In her famous novel entitled The Help, Kathryn Stockett elaborates on this idea by giving a very personal account of the situation of black helpers who, at a time where black people had no choice but to work for rich white families, faced abuse, humiliation, and severe punishments, simply due to their skin colour.
Set in Jackson, Mississippi during the African-American Civil Rights Movement, the book draws a daily-life representation of the long-time conflict between black and white and the climax of the racial segregation in the mid-20th century. The story is narrated by three different characters: Aibileen, the loving helper who has raised about seventy white child, Minny, a stubborn and hot-headed maid who’s always in an entertaining dispute with her mistress, Miss Hilly, and Skeeter, the controversial white woman who wants to share the maids’ stories about racism and the unfair treatment they’re receiving in a book she’s writing.
What’s interesting about the book is the realism attached to every detail and every character, with their flaws, problems, imperfect physical aspect, and manifestation of the cause that prevailed back then.

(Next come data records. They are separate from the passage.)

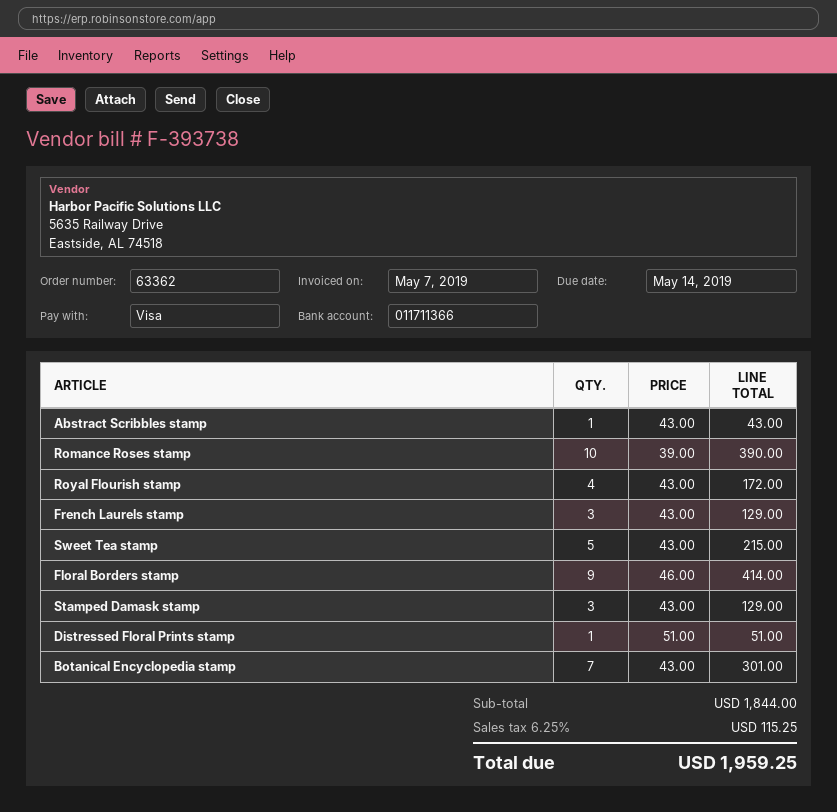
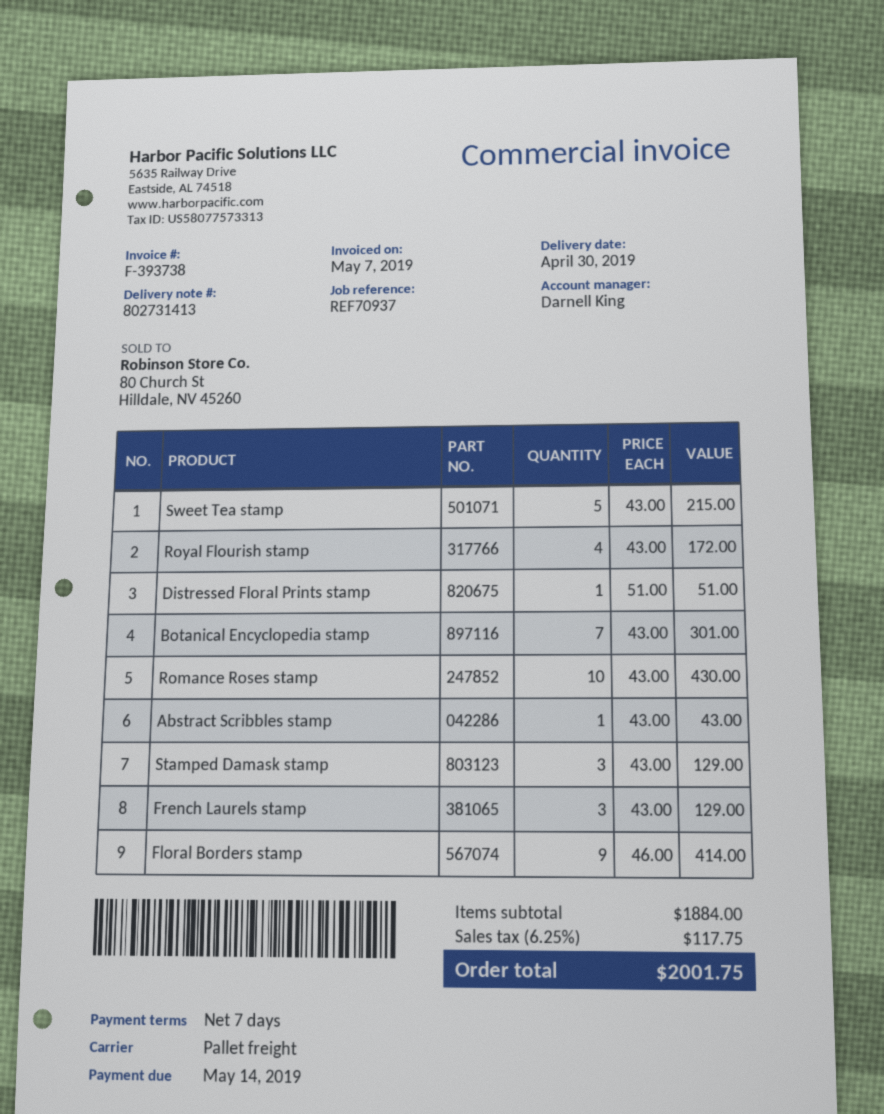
Romance Roses stamp: 10 x 39.00 = 390.00 -> 10 x 43.00 = 430.00
subtotal: 1844.00 -> 1884.00
tax: 6.25% = 115.25 -> 6.25% = 117.75
total: 1959.25 -> 2001.75

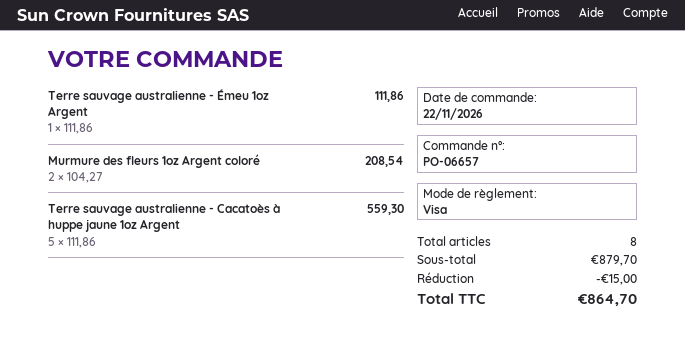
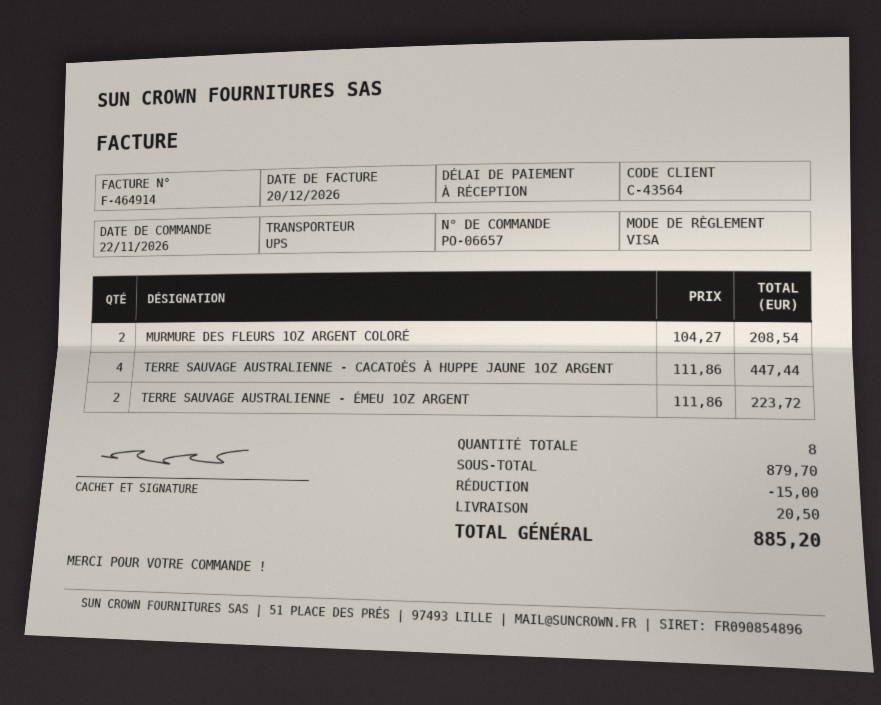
Terre sauvage australienne - Émeu 1oz Argent: 1 x 111.86 = 111.86 -> 2 x 111.86 = 223.72
Terre sauvage australienne - Cacatoès à huppe jaune 1oz Argent: 5 x 111.86 = 559.30 -> 4 x 111.86 = 447.44
shipping: none -> 20.50
total: 864.70 -> 885.20

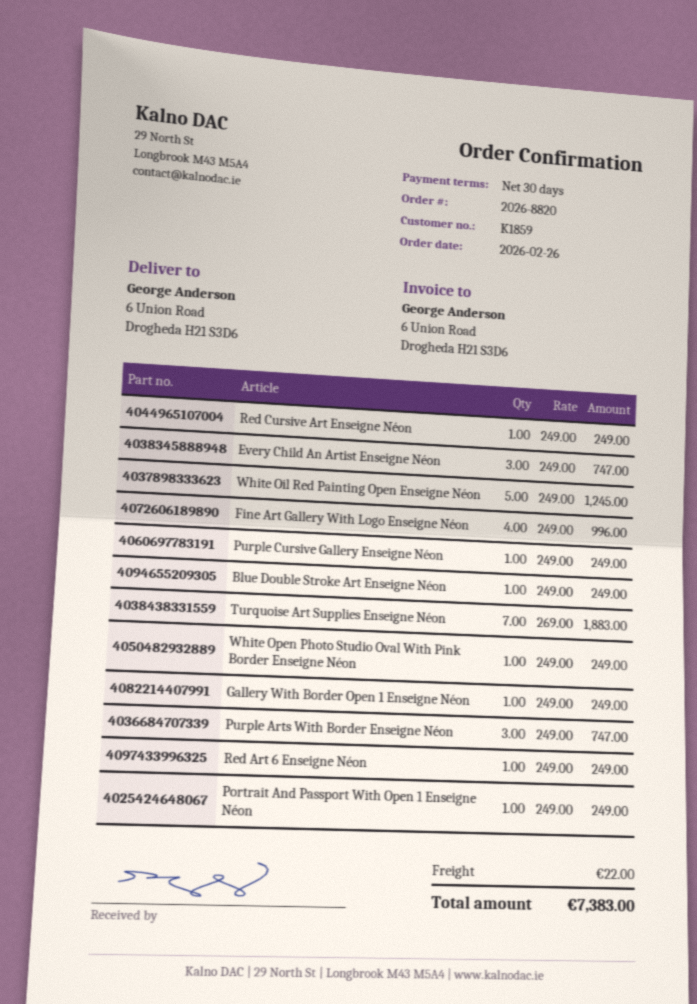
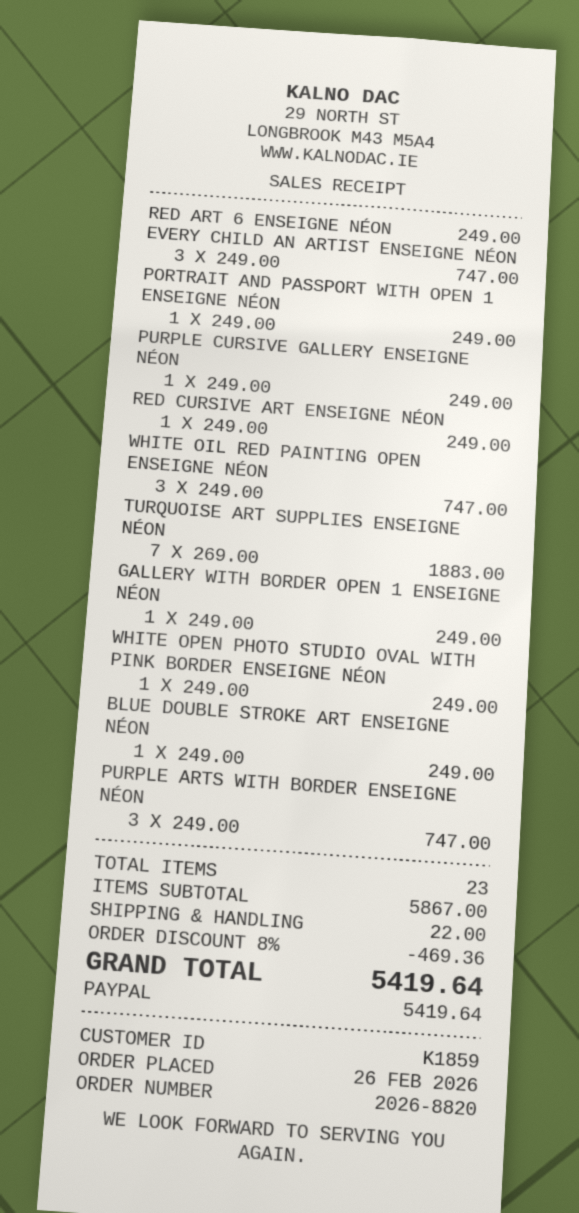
White Oil Red Painting Open Enseigne Néon: 5 x 249.00 = 1245.00 -> 3 x 249.00 = 747.00
Fine Art Gallery With Logo Enseigne Néon: 4 x 249.00 = 996.00 -> none
discount: none -> 8% = 469.36
total: 7383.00 -> 5419.64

Moreover, the book is dedicated to the “help”, a group of black maids who take care of the upper-class white people’s homes and children and painfully watch these children grow to become as racist as their parents.
However, many of them try to change this mentality and prevent the children from becoming hypocrites and cruel, including Aibileen, whose attachment to baby Mae Mobley and her motherly instinct make her jeopardize her job and her life, in the purpose of teaching the child that race shouldn’t separate them.
In this book, Kathryn Stockett explores different kinds of emotions: sadness, anger, happiness, mirth, heartbreak and many more, and the casual, everyday incidents seem to be very credible and engaging.
Thus, it would be absorbing and untypical to read something that has a different perspective, which introduces the reader to the minds of these unfortunate maids who, even today, still lack some of their freedom.